Your answer should repeat the entries in full, exactly as given, with no pictures.

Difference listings
· · · · ·

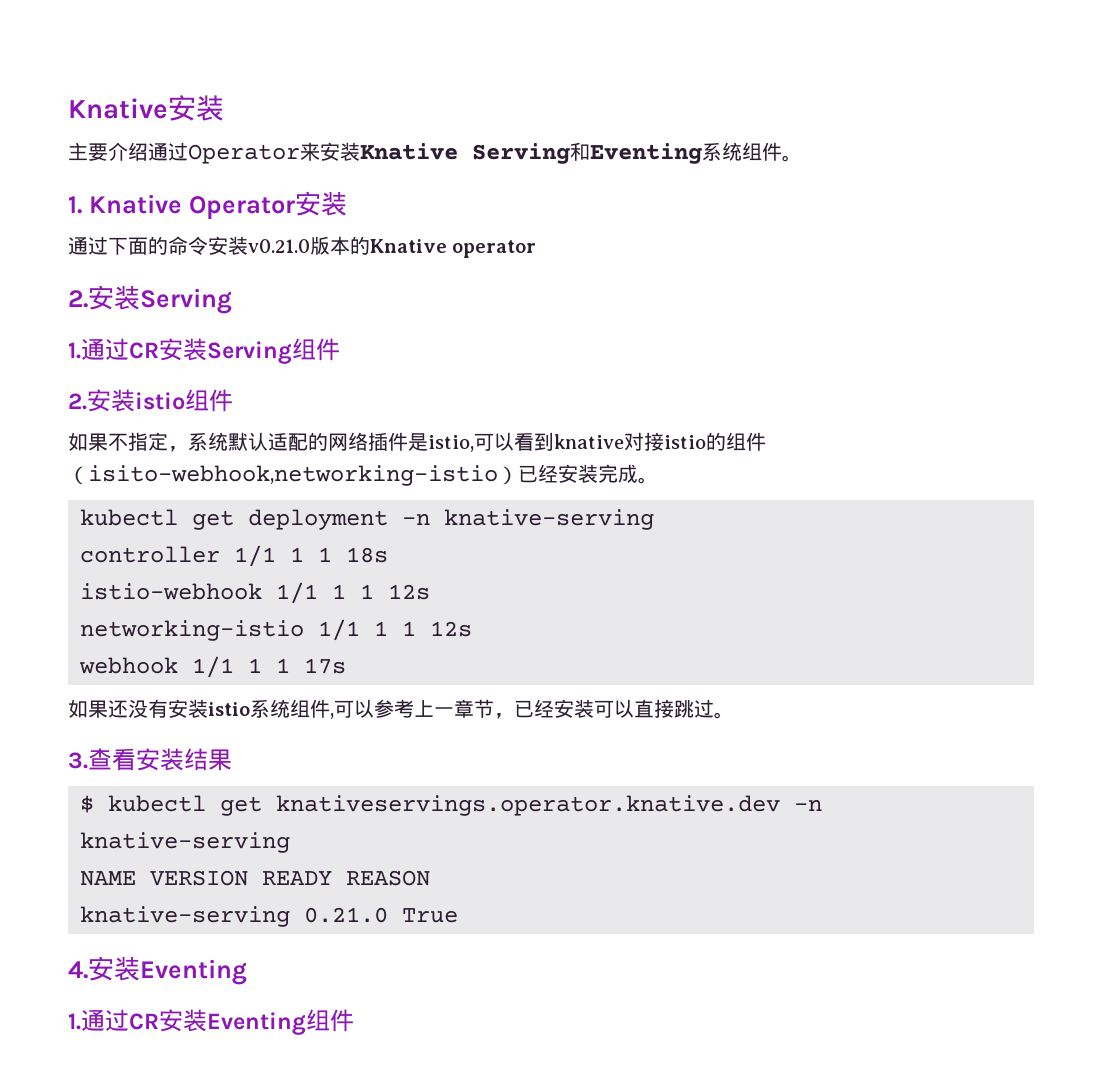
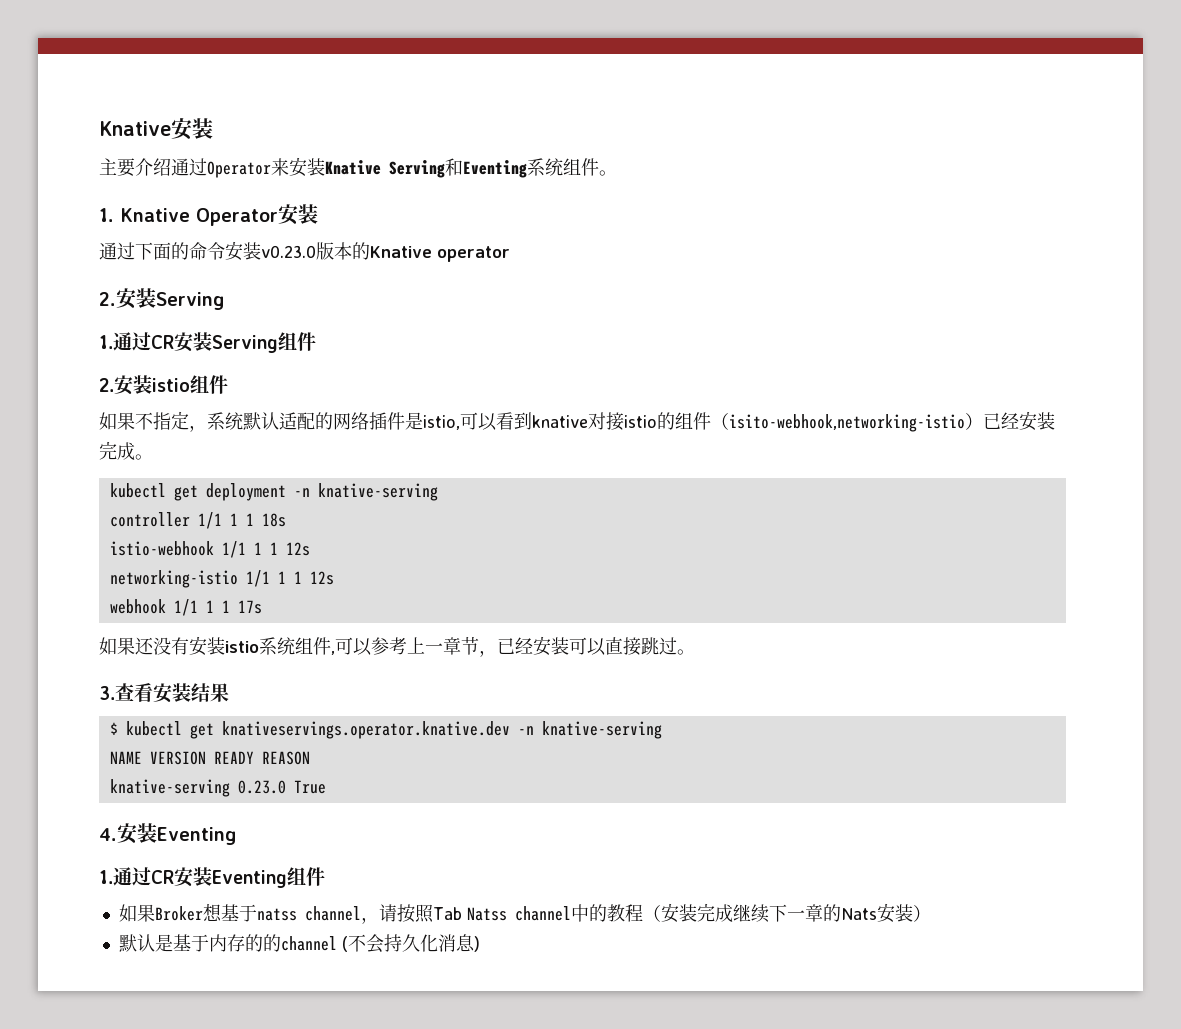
- 通过下面的命令安装v0.21.0版本的Knative operator
+ 通过下面的命令安装v0.23.0版本的Knative operator
- knative-serving 0.21.0 True
+ knative-serving 0.23.0 True
+ 如果Broker想基于natss channel，请按照Tab Natss channel中的教程（安装完成继续下一章的Nats安装）
+ 默认是基于内存的的channel (不会持久化消息)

· · · · ·

Written solution:
- 通过下面的命令安装v0.21.0版本的Knative operator
+ 通过下面的命令安装v0.23.0版本的Knative operator
- knative-serving 0.21.0 True
+ knative-serving 0.23.0 True
+ 如果Broker想基于natss channel，请按照Tab Natss channel中的教程（安装完成继续下一章的Nats安装）
+ 默认是基于内存的的channel (不会持久化消息)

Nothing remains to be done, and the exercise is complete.